Edit tracking data

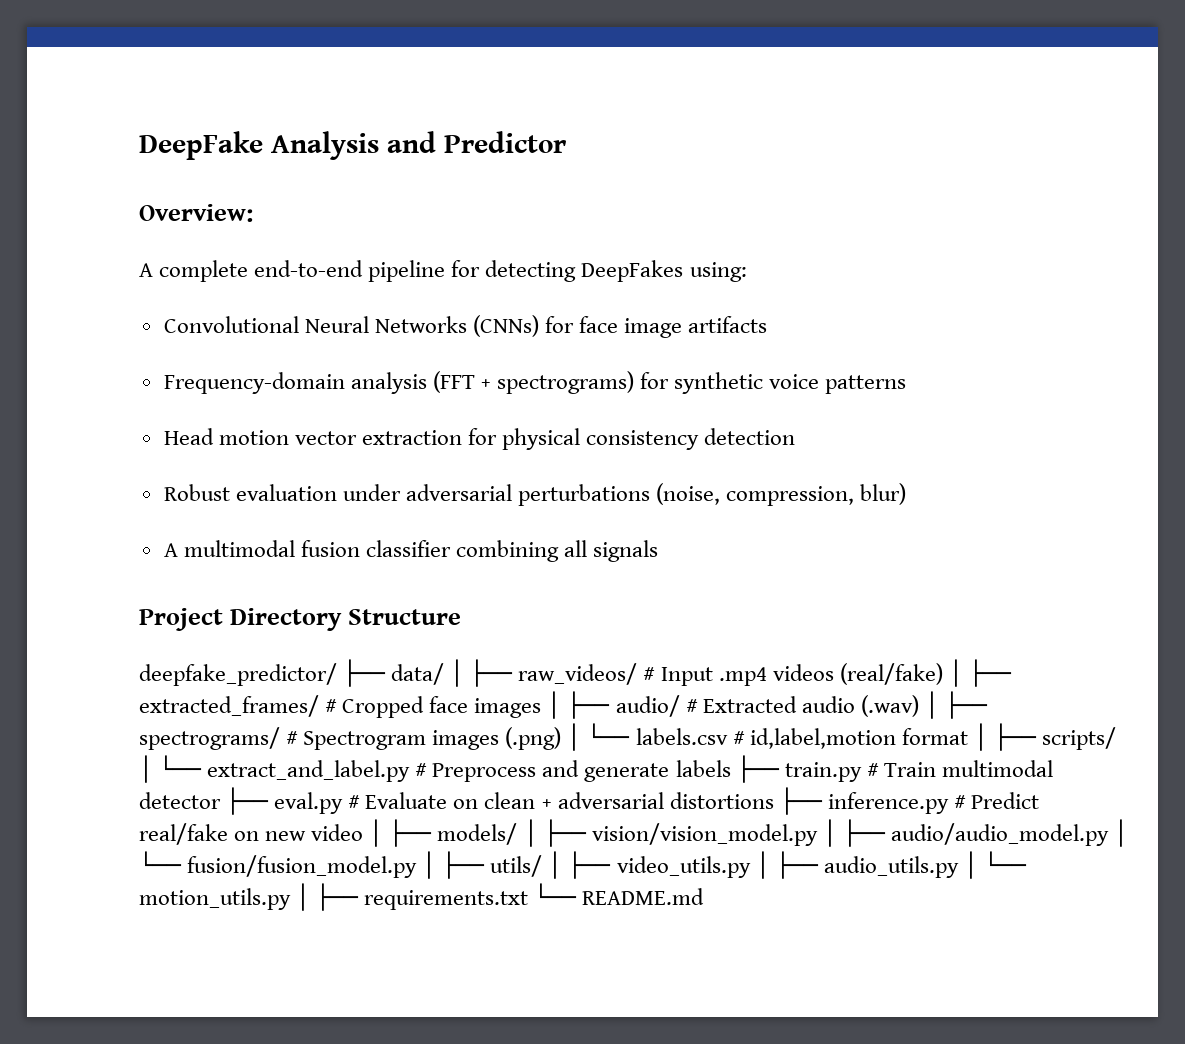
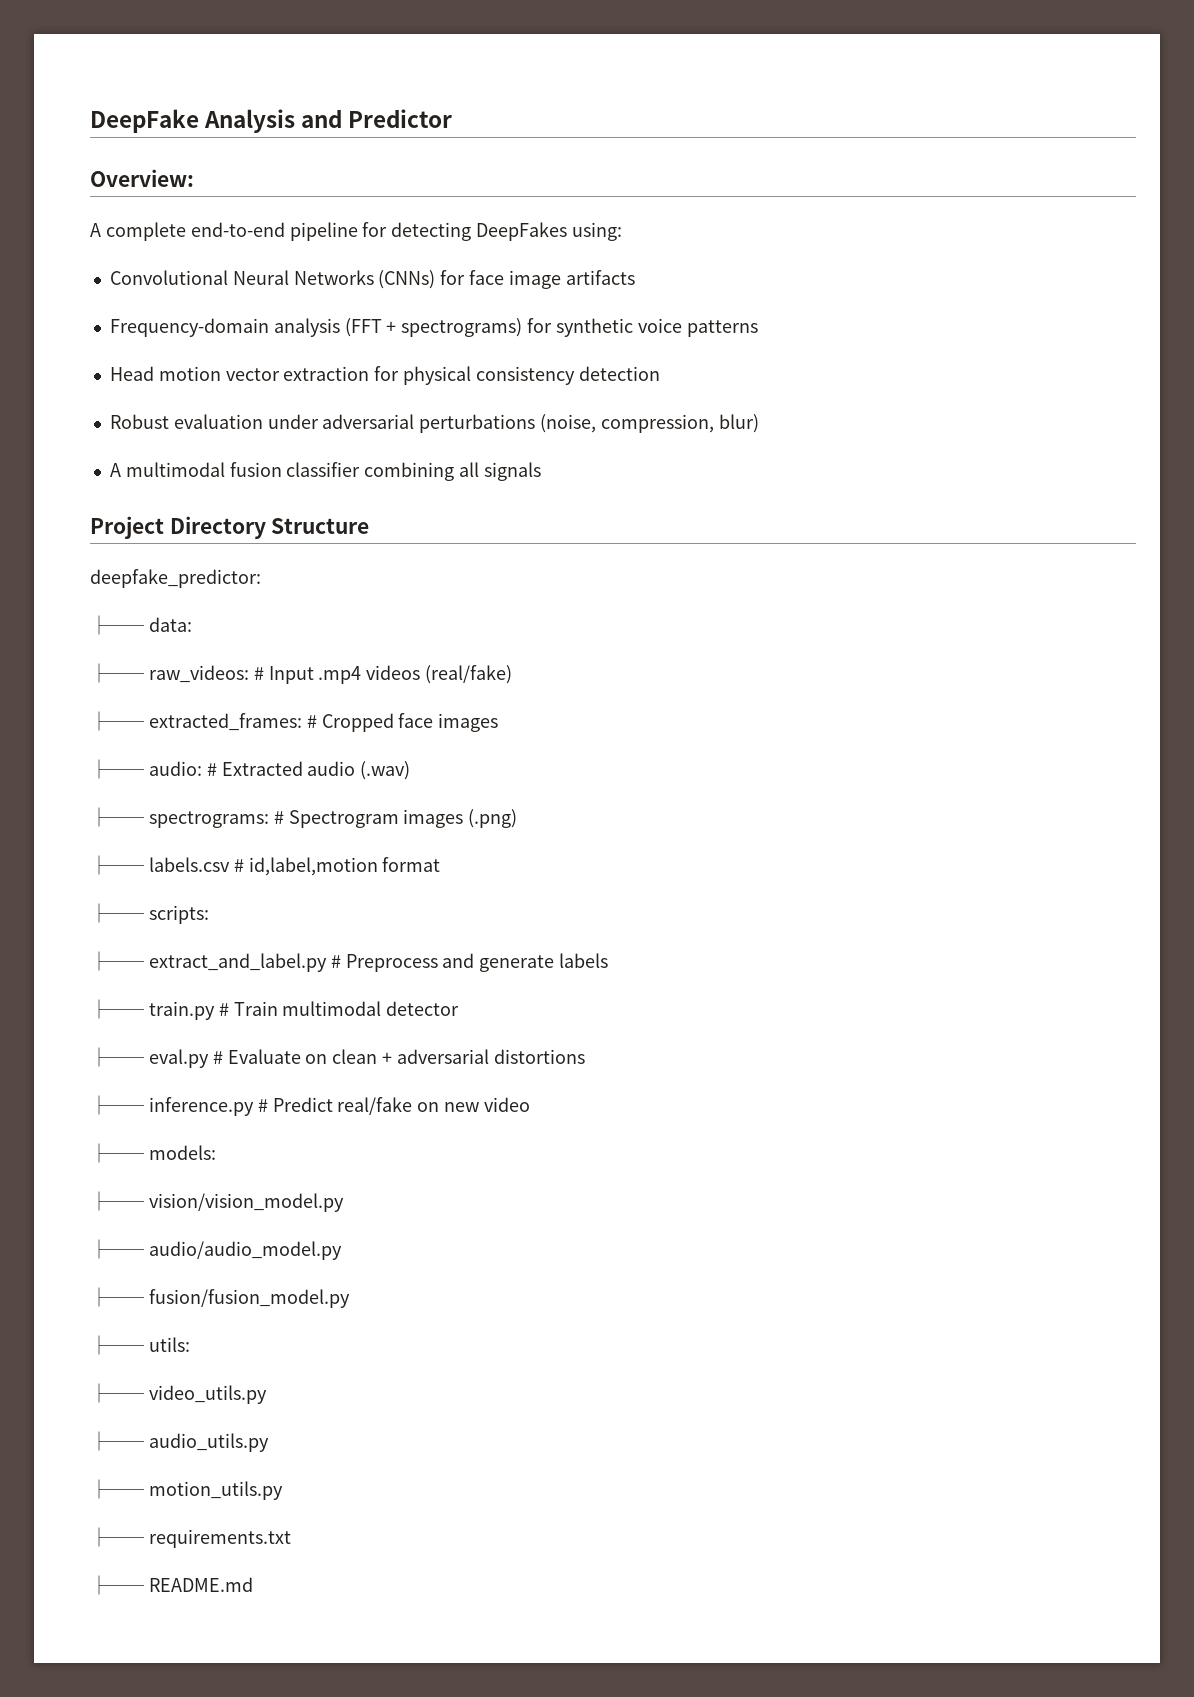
- deepfake_predictor/ ├── data/ │ ├── raw_videos/ # Input .mp4 videos (real/fake) │ ├── extracted_frames/ # Cropped face images │ ├── audio/ # Extracted audio (.wav) │ ├── spectrograms/ # Spectrogram images (.png) │ └── labels.csv # id,label,motion format │ ├── scripts/ │ └── extract_and_label.py # Preprocess and generate labels ├── train.py # Train multimodal detector ├── eval.py # Evaluate on clean + adversarial distortions ├── inference.py # Predict real/fake on new video │ ├── models/ │ ├── vision/vision_model.py │ ├── audio/audio_model.py │ └── fusion/fusion_model.py │ ├── utils/ │ ├── video_utils.py │ ├── audio_utils.py │ └── motion_utils.py │ ├── requirements.txt └── README.md
+ deepfake_predictor:
+ ├── data:
+ ├── raw_videos: # Input .mp4 videos (real/fake)
+ ├── extracted_frames: # Cropped face images
+ ├── audio: # Extracted audio (.wav)
+ ├── spectrograms: # Spectrogram images (.png)
+ ├── labels.csv # id,label,motion format
+ ├── scripts:
+ ├── extract_and_label.py # Preprocess and generate labels
+ ├── train.py # Train multimodal detector
+ ├── eval.py # Evaluate on clean + adversarial distortions
+ ├── inference.py # Predict real/fake on new video
+ ├── models:
+ ├── vision/vision_model.py
+ ├── audio/audio_model.py
+ ├── fusion/fusion_model.py
+ ├── utils:
+ ├── video_utils.py
+ ├── audio_utils.py
+ ├── motion_utils.py
+ ├── requirements.txt
+ ├── README.md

Task directions
Report how many lines of the entries hold the word "face". Nothing else is needed.

Response below
2